Excluding pictures, give the entries again exactly as they appear.

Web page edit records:
◆ ◆ ◆ ◆ ◆
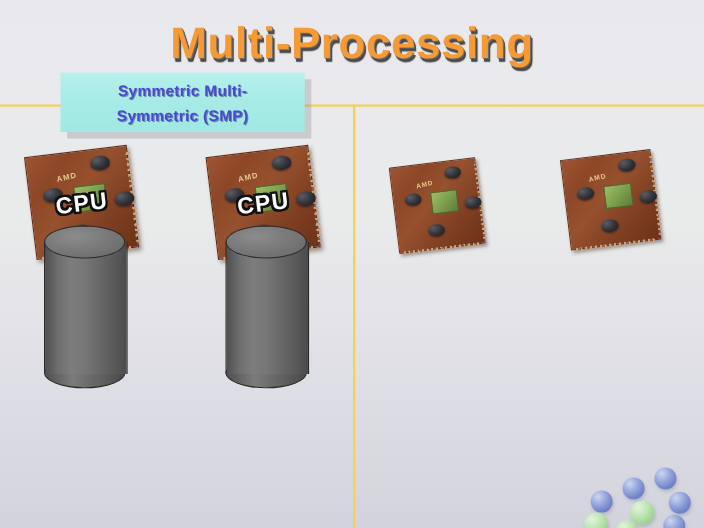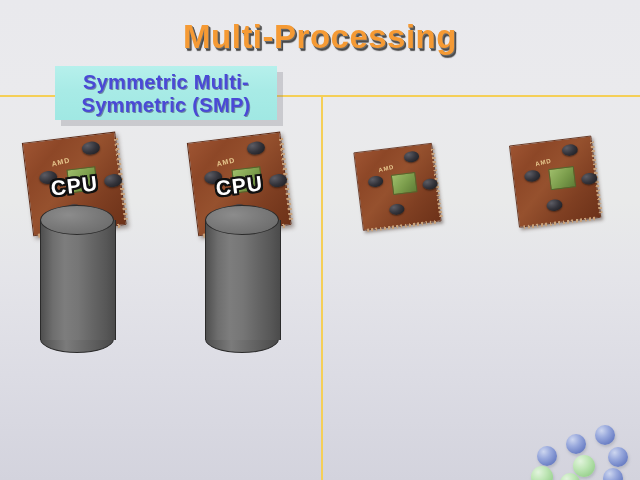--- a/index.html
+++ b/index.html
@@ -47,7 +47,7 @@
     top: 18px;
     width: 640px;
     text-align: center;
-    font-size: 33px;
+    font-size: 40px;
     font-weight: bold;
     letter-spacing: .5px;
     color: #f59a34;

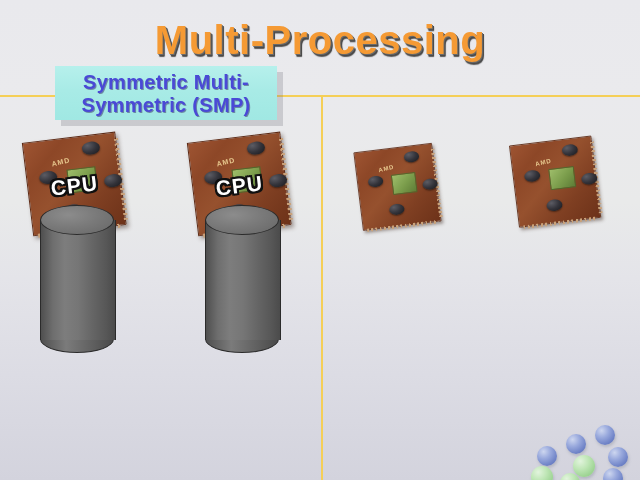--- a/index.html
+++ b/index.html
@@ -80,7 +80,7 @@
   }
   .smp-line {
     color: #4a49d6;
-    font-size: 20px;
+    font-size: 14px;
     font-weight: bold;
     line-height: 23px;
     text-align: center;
◆ ◆ ◆ ◆ ◆
• [Exercise output]:
--- a/index.html
+++ b/index.html
@@ -47,7 +47,7 @@
     top: 18px;
     width: 640px;
     text-align: center;
-    font-size: 33px;
+    font-size: 40px;
     font-weight: bold;
     letter-spacing: .5px;
     color: #f59a34;

--- a/index.html
+++ b/index.html
@@ -80,7 +80,7 @@
   }
   .smp-line {
     color: #4a49d6;
-    font-size: 20px;
+    font-size: 14px;
     font-weight: bold;
     line-height: 23px;
     text-align: center;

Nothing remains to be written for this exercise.